Marked behavioral changes resulted upon mate separation and reunion. In experiment 4, reunion with the mate increased the frequency of affiliative behaviors, which suggests that the purpose of these behaviors is to reestablish and strengthen the bond that was temporarily lost. Finally, in all experiments it was found that zebra finches increased the frequency of locomotion and song rates when separated from their partner. This means that certain behavioral changes took place which could promote locating the lost partner, or finding a new one.
I believe that the main finding of this study was to note physiological variations between long-term and short term pair bond and to corroborate mammal pair bonding studies. On one hand, the experiment showed that that social interaction does not attenuate the level of stress in long-term bonds, even though it does in short-term bonds.

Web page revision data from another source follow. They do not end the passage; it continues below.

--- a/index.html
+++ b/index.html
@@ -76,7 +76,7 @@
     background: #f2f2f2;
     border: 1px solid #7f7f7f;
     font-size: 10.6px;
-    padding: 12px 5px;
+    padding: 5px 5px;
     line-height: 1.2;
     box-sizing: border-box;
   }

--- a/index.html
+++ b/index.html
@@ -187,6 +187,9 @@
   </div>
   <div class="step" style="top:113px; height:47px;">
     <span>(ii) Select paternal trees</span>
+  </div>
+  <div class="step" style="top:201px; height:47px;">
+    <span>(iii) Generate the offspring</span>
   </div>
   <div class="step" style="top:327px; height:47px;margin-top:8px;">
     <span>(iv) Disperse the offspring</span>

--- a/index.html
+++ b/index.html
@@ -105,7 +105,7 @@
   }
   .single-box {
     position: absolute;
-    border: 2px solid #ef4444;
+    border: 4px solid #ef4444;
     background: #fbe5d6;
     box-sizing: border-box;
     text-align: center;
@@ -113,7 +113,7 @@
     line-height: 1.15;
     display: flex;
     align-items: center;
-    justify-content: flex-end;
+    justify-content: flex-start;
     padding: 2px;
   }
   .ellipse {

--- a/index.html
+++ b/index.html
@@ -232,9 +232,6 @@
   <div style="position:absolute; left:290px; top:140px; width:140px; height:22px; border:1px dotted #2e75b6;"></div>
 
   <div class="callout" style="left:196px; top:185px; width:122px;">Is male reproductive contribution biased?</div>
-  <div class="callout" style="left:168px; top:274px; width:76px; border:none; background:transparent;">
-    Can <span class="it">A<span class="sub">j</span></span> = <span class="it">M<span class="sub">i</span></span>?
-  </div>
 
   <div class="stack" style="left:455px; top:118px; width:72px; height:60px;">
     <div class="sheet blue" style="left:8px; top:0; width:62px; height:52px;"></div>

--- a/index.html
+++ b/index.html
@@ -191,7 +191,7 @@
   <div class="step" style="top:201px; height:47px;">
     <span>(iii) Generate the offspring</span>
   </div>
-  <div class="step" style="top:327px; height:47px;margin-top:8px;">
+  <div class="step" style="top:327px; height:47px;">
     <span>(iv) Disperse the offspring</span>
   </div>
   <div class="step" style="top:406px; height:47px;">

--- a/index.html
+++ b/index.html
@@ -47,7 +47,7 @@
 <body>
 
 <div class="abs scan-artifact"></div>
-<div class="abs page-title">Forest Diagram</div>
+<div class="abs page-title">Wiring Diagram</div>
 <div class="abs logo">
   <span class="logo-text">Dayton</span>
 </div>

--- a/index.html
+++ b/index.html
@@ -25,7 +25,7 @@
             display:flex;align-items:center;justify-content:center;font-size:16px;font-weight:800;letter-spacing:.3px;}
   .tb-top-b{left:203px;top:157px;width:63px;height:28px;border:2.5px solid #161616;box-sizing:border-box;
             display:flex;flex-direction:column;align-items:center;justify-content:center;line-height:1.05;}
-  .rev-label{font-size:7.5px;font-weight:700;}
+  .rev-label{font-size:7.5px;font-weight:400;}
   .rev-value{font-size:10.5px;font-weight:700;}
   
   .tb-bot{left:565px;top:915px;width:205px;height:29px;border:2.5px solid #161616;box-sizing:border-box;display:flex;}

This could explain why which explains how life-long monogamy developed evolutionarily and how it was sustain through physiological changes. On the other hand, the study corroborates findings from mammals which suggested that elevated levels of stress hormones delay re-pairing in monogamous affiliative bonds (Devries, 1995 as cited in Remage-Healey et al, 2003).
This study is highly relevant to the material presented in class and complemented my understanding of the relationship between hormones and behavior, with a particular focus to pair bond maintenance, as well as the physiological effects of stress. In order to fully understand what the researchers concluded regarding behavioral changes to promote finding the mate, it was essential to know about the differences between long and short-term stress. Even though mate separation in the zebra finch is a traumatic event, in order for the stress to have value for locating a partner it must be short-term only, since otherwise, memory impairments and extensive immune suppression might compromise the survival of the stressed individual. Finally, understanding the relationship between pair bond formation and “conditioned reward learning” helped me understand why affiliative behaviors should be reinforced upon being reunited.